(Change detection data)

>>>>>

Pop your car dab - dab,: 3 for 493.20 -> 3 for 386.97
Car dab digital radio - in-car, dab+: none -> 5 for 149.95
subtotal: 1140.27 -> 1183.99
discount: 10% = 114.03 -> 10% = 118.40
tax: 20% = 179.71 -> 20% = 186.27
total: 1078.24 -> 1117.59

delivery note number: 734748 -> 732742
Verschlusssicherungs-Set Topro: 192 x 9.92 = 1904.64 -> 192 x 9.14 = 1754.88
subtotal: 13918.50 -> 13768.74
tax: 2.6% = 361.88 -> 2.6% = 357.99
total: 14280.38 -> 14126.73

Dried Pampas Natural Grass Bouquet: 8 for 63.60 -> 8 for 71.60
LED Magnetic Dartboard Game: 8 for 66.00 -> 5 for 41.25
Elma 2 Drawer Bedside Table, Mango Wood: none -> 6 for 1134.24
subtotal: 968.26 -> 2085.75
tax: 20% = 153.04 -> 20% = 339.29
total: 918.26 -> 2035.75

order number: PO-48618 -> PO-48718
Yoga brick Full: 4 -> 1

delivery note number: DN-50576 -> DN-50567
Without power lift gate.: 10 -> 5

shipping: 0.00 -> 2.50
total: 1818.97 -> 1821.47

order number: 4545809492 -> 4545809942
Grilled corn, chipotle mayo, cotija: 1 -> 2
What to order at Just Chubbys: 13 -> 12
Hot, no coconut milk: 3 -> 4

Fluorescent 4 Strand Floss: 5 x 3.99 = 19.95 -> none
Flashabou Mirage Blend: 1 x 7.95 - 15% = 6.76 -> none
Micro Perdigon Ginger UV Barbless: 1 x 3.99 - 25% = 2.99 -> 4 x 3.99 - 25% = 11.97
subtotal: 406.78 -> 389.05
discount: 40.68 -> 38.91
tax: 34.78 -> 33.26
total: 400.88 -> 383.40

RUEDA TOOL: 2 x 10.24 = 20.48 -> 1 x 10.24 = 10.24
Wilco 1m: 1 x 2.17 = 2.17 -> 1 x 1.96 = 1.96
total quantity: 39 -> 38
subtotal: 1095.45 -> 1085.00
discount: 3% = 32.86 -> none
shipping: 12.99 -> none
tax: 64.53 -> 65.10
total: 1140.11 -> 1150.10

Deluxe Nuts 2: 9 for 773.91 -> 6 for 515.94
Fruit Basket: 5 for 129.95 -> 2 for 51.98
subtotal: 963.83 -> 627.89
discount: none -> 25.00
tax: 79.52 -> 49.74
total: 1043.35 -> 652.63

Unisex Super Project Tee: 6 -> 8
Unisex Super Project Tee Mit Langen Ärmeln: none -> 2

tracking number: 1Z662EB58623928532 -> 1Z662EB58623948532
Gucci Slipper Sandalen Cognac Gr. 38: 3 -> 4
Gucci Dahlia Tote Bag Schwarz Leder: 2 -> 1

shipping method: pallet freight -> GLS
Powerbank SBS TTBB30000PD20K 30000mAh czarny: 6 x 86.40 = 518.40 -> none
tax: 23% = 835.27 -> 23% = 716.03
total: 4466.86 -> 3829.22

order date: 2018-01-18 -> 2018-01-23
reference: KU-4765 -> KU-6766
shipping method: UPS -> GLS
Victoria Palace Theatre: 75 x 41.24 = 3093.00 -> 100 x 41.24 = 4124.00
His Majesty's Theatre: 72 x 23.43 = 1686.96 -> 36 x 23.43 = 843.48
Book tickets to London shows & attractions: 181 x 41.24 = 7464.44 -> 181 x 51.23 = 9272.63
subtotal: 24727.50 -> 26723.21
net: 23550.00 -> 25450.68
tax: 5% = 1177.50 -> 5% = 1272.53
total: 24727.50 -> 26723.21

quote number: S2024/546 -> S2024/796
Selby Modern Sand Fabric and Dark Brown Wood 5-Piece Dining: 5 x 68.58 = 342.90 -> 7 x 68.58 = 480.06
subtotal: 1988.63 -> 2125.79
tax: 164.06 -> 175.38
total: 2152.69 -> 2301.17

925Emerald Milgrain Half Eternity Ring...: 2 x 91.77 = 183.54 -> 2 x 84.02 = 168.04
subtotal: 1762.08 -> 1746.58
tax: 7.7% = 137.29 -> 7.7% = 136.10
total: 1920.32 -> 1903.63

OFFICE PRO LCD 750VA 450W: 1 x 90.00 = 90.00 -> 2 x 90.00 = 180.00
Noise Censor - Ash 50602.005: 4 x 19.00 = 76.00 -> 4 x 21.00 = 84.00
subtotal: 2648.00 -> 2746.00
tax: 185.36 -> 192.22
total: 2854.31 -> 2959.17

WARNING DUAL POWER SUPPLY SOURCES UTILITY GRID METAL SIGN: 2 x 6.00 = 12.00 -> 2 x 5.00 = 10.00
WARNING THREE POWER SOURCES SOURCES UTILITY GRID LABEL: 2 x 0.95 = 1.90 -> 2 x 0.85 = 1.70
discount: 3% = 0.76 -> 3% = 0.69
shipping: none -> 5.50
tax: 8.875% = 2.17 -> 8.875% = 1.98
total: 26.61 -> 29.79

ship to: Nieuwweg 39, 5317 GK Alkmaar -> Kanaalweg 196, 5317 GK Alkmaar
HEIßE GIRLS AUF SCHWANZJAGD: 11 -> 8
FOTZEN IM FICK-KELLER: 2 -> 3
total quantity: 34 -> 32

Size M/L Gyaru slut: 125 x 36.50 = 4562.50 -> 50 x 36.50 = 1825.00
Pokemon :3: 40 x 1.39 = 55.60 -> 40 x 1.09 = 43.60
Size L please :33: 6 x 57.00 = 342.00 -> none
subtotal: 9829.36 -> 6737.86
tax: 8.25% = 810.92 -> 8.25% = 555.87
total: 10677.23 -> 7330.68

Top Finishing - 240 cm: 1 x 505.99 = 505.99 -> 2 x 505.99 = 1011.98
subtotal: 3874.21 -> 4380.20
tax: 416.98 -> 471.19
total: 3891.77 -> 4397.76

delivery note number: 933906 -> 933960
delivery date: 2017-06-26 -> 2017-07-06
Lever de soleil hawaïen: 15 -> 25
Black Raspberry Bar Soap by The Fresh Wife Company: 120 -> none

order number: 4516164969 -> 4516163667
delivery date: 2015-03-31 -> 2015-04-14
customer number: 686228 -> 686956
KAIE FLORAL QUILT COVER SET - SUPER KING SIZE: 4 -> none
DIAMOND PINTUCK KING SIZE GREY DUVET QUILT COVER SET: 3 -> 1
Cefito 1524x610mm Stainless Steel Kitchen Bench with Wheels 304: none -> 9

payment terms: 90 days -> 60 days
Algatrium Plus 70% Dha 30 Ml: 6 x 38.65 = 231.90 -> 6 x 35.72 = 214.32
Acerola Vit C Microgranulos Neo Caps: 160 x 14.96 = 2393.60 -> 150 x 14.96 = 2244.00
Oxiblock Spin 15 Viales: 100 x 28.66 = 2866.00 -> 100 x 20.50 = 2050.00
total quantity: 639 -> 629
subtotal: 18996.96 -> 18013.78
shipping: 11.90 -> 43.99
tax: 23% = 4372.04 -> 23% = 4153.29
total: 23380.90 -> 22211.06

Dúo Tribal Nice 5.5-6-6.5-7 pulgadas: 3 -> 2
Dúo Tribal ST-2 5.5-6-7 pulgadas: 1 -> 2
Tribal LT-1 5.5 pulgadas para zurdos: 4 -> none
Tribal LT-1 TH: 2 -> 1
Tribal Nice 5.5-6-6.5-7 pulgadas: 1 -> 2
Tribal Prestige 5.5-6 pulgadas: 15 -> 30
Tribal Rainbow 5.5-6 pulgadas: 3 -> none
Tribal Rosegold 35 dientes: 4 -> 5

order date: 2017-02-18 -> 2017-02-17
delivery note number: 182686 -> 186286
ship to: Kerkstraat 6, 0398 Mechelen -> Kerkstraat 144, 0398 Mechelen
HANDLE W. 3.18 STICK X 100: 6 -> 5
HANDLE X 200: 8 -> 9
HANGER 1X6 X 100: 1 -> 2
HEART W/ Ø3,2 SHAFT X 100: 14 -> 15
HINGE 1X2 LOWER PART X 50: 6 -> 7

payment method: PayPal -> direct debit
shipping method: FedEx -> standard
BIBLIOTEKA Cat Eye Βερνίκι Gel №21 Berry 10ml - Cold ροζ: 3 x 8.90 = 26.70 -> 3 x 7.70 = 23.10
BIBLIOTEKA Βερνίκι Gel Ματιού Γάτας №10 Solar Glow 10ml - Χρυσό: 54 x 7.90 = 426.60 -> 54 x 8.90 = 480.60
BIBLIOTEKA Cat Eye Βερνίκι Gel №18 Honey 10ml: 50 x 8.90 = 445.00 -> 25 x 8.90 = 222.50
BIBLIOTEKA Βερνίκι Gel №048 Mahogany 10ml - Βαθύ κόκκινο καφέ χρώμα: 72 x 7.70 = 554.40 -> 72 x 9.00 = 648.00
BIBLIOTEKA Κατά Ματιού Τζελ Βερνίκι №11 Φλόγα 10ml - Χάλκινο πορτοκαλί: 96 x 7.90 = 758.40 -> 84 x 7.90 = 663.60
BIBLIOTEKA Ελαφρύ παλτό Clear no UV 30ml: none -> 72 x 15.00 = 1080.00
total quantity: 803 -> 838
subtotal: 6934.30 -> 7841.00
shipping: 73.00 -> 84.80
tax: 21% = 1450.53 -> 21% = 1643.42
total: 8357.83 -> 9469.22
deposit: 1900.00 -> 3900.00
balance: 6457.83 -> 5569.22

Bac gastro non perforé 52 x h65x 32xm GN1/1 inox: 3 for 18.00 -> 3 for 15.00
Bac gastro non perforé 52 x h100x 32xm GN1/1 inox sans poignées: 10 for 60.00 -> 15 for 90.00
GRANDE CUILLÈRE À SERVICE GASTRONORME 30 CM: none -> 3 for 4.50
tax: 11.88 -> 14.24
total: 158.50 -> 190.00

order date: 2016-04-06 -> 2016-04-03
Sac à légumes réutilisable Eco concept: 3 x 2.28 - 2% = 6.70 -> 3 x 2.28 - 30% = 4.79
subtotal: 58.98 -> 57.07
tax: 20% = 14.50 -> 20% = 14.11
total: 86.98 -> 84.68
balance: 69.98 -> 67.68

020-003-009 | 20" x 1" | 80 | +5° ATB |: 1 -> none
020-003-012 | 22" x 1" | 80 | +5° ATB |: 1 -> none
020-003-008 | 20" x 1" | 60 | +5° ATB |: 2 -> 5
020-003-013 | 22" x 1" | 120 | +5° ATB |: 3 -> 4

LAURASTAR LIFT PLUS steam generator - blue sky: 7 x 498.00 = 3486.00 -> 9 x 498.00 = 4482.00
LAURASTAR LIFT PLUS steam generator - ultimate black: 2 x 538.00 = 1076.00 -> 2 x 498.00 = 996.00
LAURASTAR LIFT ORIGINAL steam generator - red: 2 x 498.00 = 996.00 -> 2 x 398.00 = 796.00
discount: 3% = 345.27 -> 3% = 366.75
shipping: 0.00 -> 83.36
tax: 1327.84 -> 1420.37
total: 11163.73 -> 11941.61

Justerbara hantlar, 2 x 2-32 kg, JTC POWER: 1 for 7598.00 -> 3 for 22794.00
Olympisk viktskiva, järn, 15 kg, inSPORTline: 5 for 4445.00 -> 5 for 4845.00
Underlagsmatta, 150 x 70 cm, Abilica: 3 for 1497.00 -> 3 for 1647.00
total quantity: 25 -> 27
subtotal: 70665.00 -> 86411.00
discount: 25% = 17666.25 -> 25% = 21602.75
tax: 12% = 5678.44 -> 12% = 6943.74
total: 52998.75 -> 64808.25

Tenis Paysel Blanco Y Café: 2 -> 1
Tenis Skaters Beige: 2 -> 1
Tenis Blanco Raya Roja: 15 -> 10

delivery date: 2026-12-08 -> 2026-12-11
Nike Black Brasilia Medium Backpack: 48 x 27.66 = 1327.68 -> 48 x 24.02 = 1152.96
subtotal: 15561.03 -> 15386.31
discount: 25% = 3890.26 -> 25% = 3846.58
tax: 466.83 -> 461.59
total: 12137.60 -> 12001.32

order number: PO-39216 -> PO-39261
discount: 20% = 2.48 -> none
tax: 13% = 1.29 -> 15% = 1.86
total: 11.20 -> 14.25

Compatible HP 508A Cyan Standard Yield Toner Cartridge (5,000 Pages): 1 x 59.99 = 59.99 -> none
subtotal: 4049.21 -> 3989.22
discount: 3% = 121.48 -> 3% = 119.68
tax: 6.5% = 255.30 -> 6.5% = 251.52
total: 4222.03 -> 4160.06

<<<<<

EXERCISE REQUIREMENTS:
Beginning with the line that has "Bac gastro non perforé 52 x h65x" and ending with the line that has "total: 158.50 -> 190.00", set down the lines above exactly and include no others.

ANSWER FOR THE TASK:
Bac gastro non perforé 52 x h65x 32xm GN1/1 inox: 3 for 18.00 -> 3 for 15.00
Bac gastro non perforé 52 x h100x 32xm GN1/1 inox sans poignées: 10 for 60.00 -> 15 for 90.00
GRANDE CUILLÈRE À SERVICE GASTRONORME 30 CM: none -> 3 for 4.50
tax: 11.88 -> 14.24
total: 158.50 -> 190.00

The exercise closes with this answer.